#### Records to process
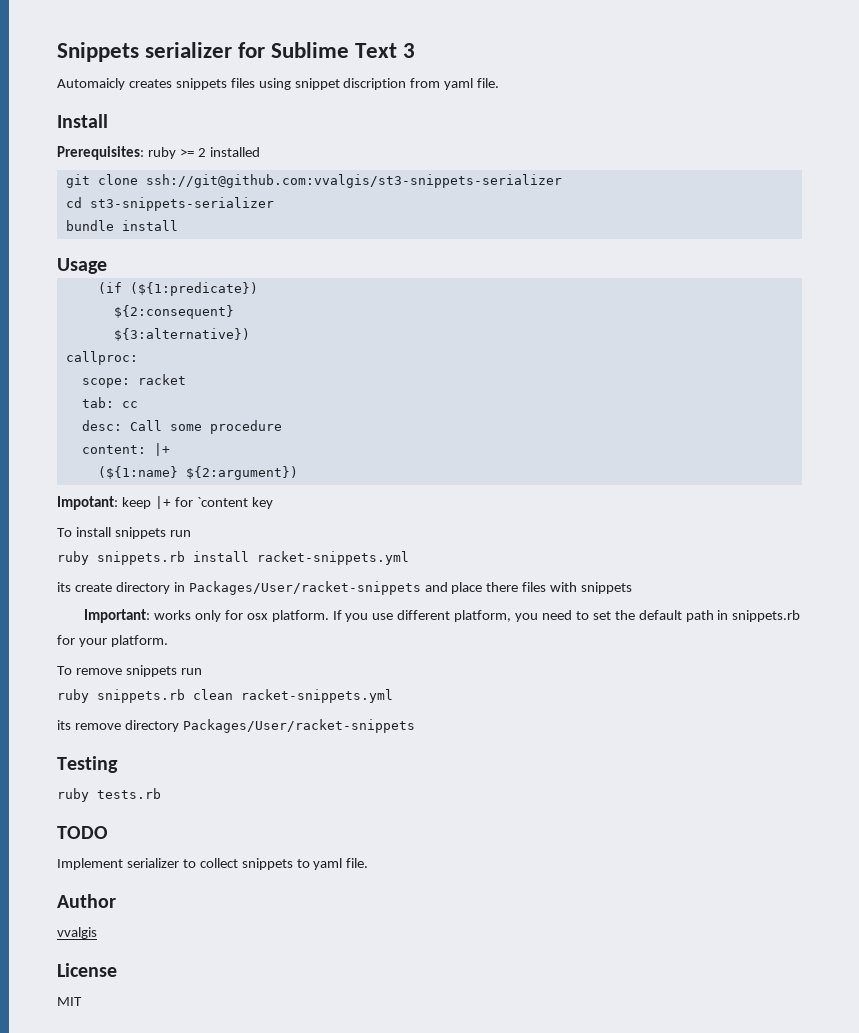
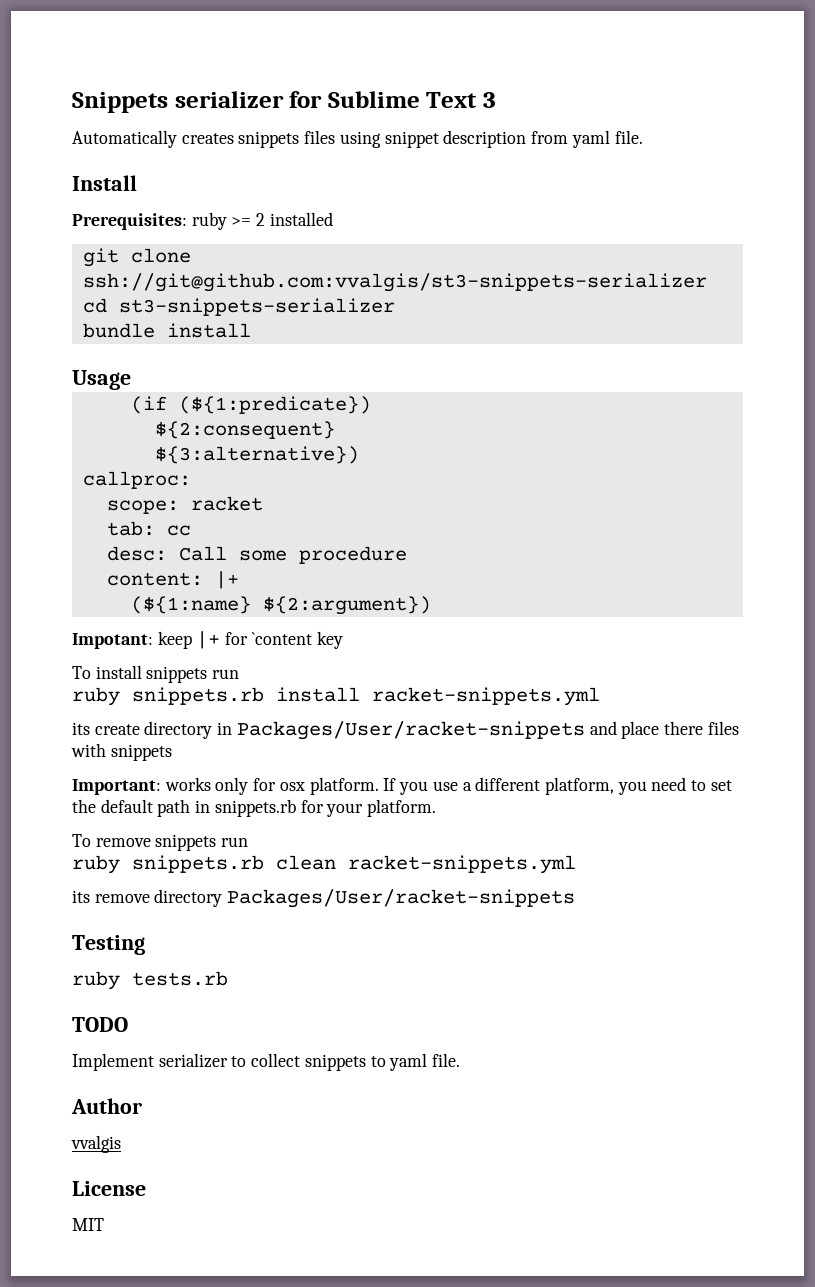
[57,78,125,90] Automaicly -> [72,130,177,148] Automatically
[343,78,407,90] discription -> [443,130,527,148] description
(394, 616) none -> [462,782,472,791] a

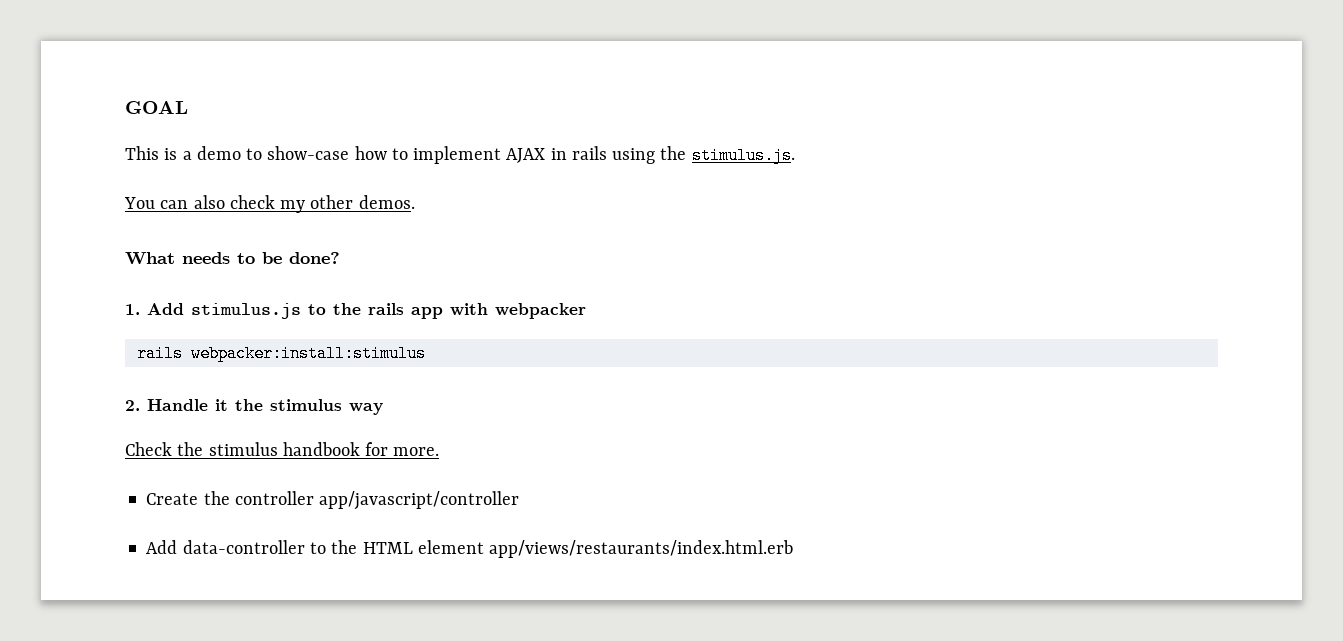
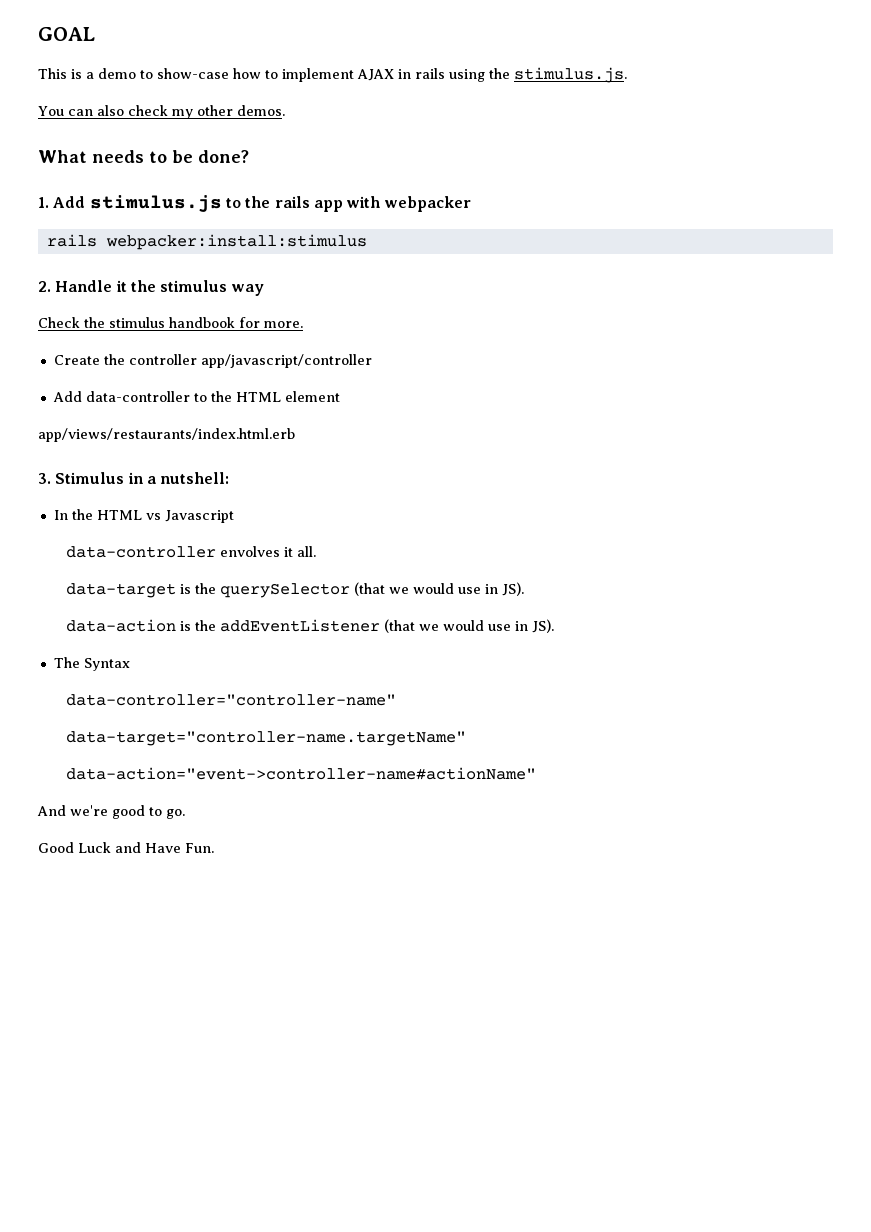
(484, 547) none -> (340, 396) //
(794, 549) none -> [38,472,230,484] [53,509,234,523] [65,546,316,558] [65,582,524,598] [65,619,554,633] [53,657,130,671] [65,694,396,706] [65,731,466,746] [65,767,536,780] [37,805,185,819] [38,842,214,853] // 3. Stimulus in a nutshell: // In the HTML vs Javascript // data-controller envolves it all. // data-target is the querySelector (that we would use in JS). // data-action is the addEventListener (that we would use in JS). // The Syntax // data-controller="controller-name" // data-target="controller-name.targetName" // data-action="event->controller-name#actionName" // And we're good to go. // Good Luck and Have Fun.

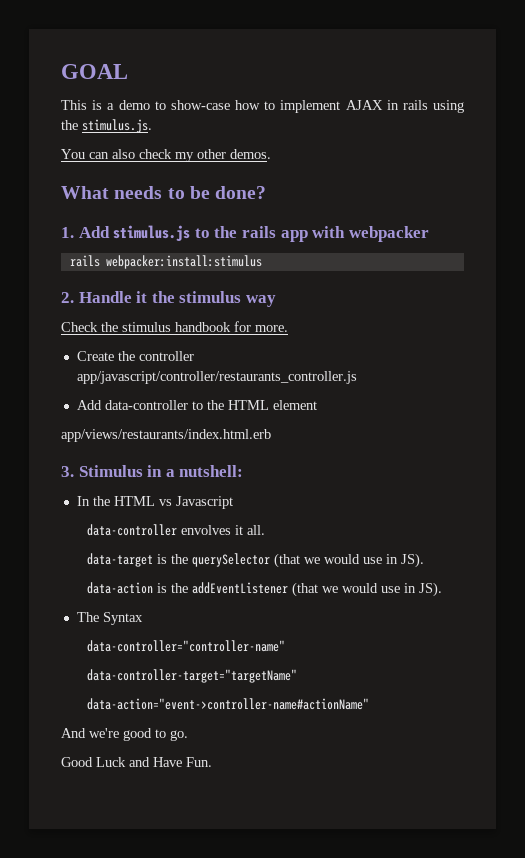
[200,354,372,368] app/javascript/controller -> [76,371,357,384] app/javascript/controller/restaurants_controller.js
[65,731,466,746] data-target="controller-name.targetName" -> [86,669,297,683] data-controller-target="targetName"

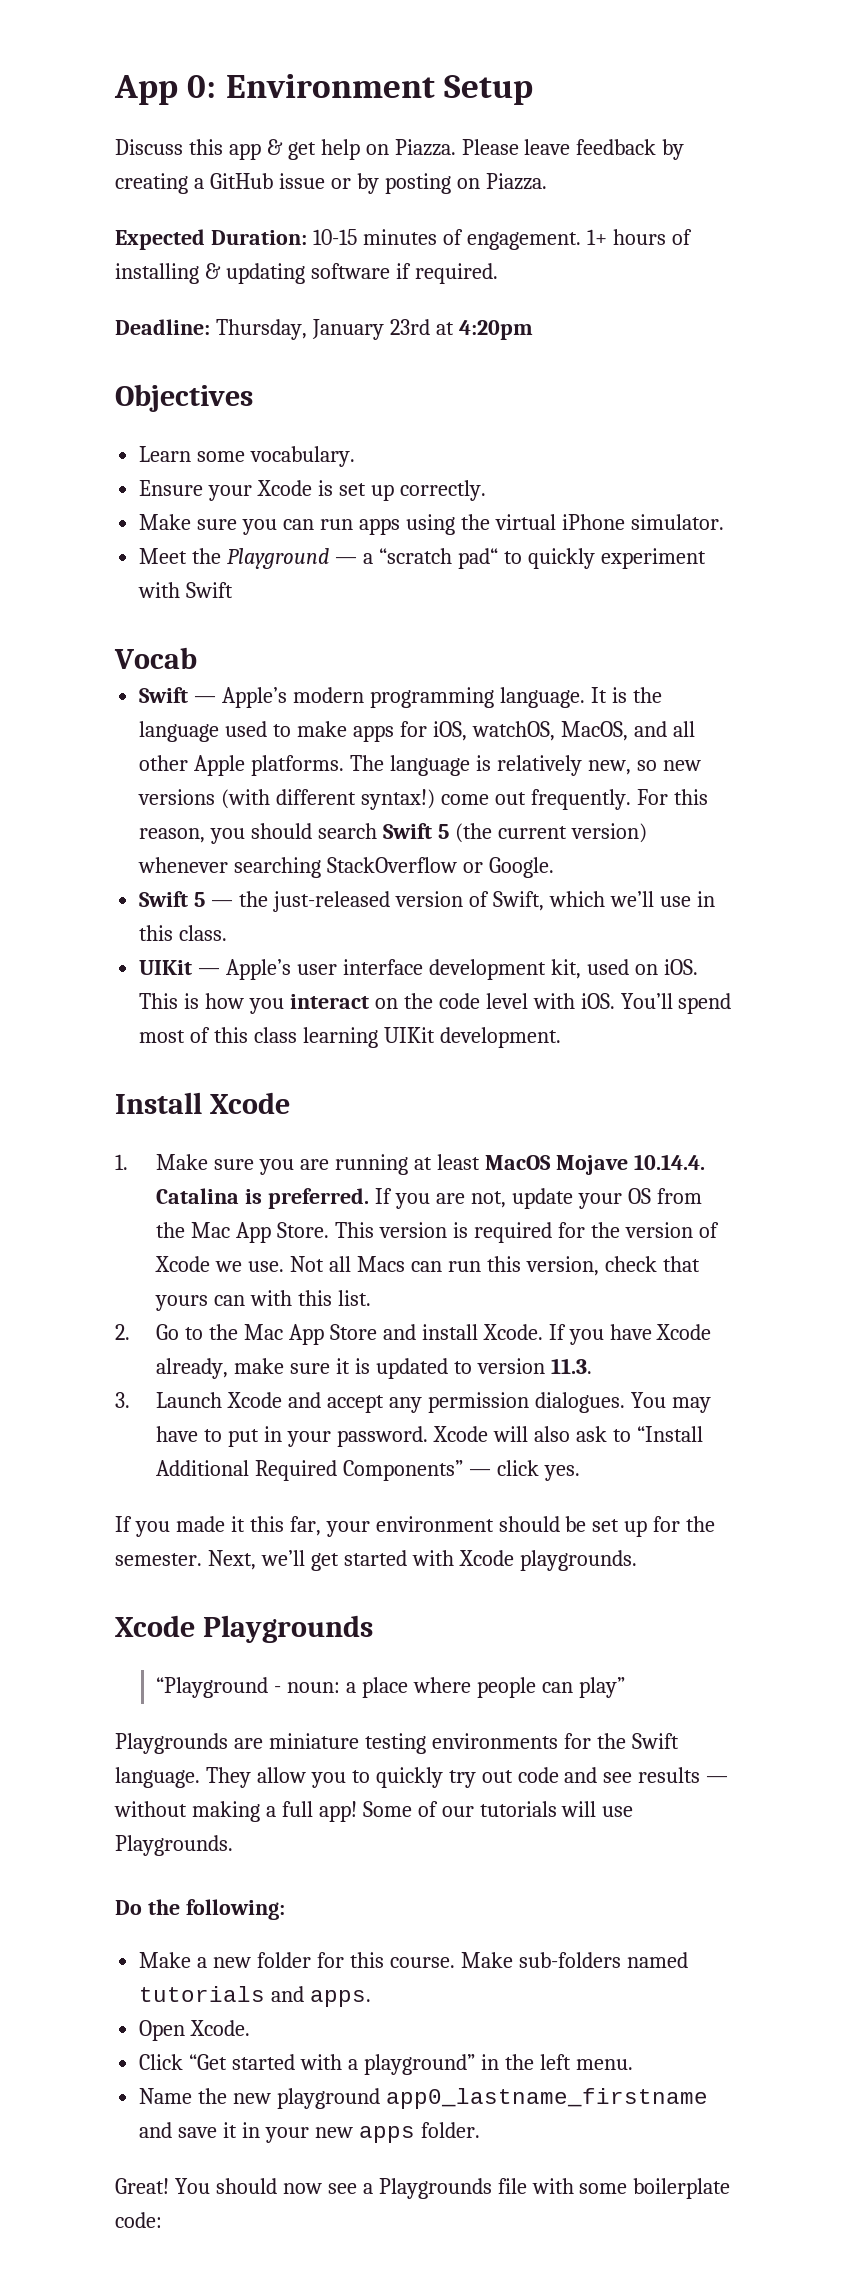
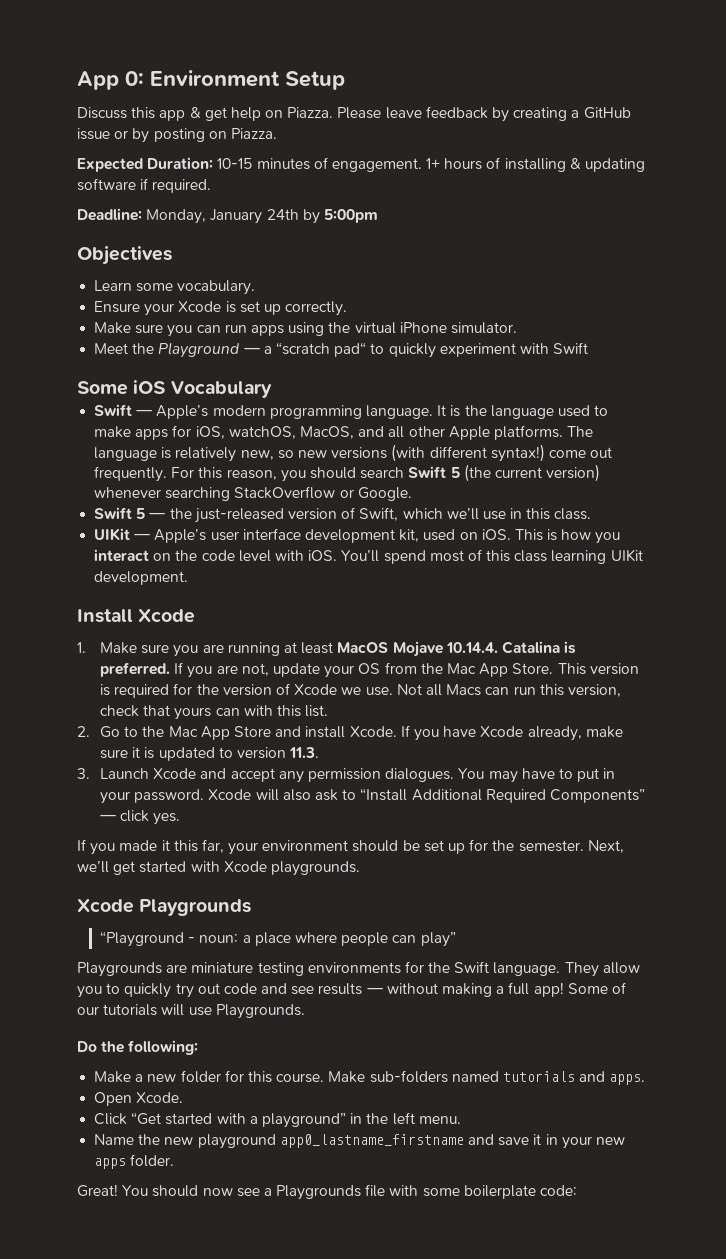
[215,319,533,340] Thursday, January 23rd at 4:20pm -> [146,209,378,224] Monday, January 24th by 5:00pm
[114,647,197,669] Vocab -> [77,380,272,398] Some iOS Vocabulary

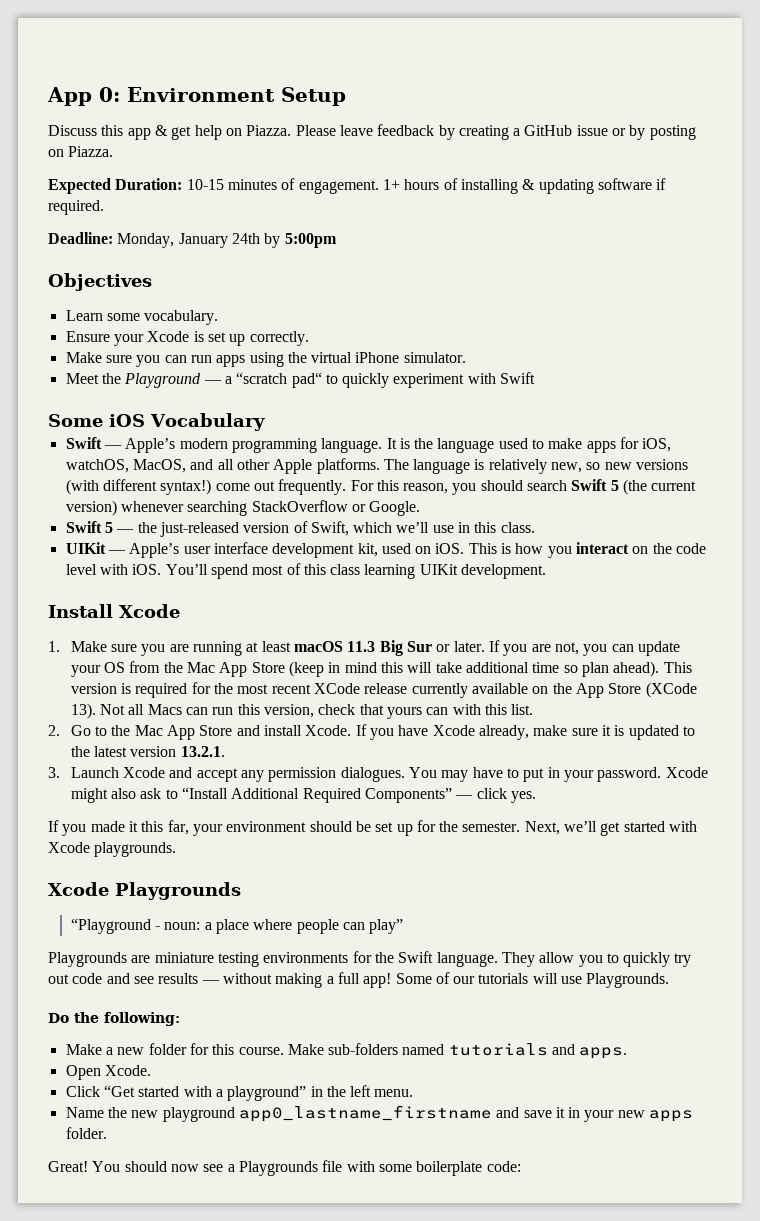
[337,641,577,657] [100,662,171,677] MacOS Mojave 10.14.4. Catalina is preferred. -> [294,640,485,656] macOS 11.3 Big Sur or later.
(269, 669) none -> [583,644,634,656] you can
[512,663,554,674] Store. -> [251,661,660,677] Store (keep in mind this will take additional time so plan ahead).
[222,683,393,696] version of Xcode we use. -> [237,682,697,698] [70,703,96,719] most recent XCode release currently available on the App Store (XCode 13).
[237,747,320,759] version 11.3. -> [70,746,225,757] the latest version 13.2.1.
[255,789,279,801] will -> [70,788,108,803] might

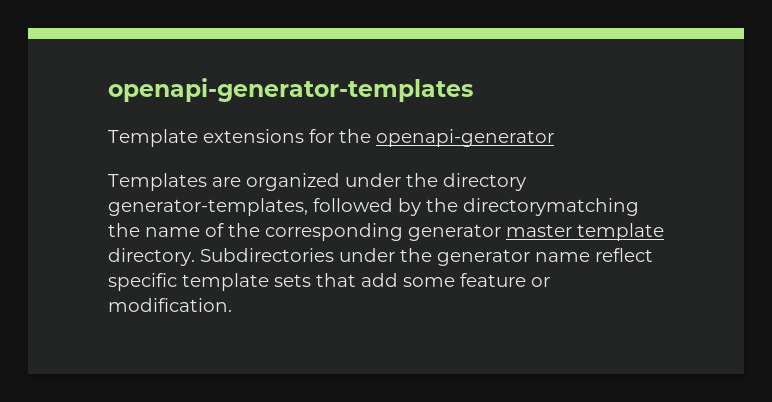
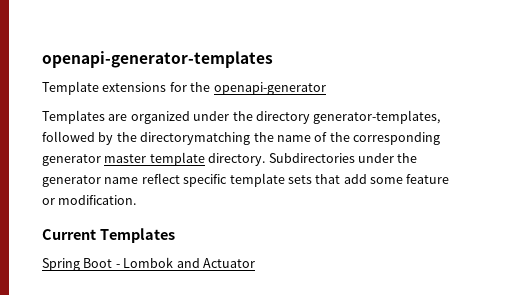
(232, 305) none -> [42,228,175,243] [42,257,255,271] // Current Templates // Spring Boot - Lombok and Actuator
########
■ Task goal: Report each line in the data above that holds the word "will" by copying it.

■ Answer space:
[512,663,554,674] Store. -> [251,661,660,677] Store (keep in mind this will take additional time so plan ahead).
[255,789,279,801] will -> [70,788,108,803] might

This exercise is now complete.